> [INSTRUCTIONS TO FOLLOW]:
Up to and including the line with "beginning’ (Isaiah 41:4).", restate the material below word for word, beginning with its first line.

> [MATERIAL FOR THIS TASK]:
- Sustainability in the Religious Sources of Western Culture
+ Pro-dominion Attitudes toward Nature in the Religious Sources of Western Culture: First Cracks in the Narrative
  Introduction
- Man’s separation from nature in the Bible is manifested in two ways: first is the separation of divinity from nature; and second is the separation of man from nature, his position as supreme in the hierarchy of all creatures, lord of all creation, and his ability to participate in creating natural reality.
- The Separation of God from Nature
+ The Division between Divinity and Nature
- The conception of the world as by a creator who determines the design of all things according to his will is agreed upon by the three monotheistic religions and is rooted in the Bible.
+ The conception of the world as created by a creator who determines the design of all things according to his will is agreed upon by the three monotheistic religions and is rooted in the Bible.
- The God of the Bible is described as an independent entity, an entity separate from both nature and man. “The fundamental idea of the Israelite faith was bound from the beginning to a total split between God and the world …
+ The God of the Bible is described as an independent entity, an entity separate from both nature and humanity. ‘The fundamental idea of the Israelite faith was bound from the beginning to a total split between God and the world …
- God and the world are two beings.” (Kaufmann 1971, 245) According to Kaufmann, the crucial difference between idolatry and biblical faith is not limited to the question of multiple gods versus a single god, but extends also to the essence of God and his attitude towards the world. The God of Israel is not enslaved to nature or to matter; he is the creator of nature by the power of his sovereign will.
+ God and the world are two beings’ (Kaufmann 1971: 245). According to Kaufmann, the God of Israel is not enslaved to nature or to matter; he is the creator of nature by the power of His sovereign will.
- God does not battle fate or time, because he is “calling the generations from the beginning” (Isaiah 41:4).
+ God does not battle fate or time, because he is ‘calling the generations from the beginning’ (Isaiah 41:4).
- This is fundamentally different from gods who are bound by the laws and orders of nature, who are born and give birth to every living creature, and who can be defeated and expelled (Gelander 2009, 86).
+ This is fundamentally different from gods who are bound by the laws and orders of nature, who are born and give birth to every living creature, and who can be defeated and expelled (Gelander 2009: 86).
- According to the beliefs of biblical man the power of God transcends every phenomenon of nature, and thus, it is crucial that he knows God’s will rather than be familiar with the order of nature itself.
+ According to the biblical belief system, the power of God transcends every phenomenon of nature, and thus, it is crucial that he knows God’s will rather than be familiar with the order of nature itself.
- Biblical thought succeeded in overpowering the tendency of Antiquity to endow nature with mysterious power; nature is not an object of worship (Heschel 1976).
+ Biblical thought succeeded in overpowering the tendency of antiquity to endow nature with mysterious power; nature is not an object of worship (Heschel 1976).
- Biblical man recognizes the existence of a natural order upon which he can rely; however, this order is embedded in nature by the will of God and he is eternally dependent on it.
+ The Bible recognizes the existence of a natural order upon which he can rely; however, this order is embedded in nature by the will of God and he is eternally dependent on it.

> [WORKED SOLUTION]:
- Sustainability in the Religious Sources of Western Culture
+ Pro-dominion Attitudes toward Nature in the Religious Sources of Western Culture: First Cracks in the Narrative
  Introduction
- Man’s separation from nature in the Bible is manifested in two ways: first is the separation of divinity from nature; and second is the separation of man from nature, his position as supreme in the hierarchy of all creatures, lord of all creation, and his ability to participate in creating natural reality.
- The Separation of God from Nature
+ The Division between Divinity and Nature
- The conception of the world as by a creator who determines the design of all things according to his will is agreed upon by the three monotheistic religions and is rooted in the Bible.
+ The conception of the world as created by a creator who determines the design of all things according to his will is agreed upon by the three monotheistic religions and is rooted in the Bible.
- The God of the Bible is described as an independent entity, an entity separate from both nature and man. “The fundamental idea of the Israelite faith was bound from the beginning to a total split between God and the world …
+ The God of the Bible is described as an independent entity, an entity separate from both nature and humanity. ‘The fundamental idea of the Israelite faith was bound from the beginning to a total split between God and the world …
- God and the world are two beings.” (Kaufmann 1971, 245) According to Kaufmann, the crucial difference between idolatry and biblical faith is not limited to the question of multiple gods versus a single god, but extends also to the essence of God and his attitude towards the world. The God of Israel is not enslaved to nature or to matter; he is the creator of nature by the power of his sovereign will.
+ God and the world are two beings’ (Kaufmann 1971: 245). According to Kaufmann, the God of Israel is not enslaved to nature or to matter; he is the creator of nature by the power of His sovereign will.
- God does not battle fate or time, because he is “calling the generations from the beginning” (Isaiah 41:4).
+ God does not battle fate or time, because he is ‘calling the generations from the beginning’ (Isaiah 41:4).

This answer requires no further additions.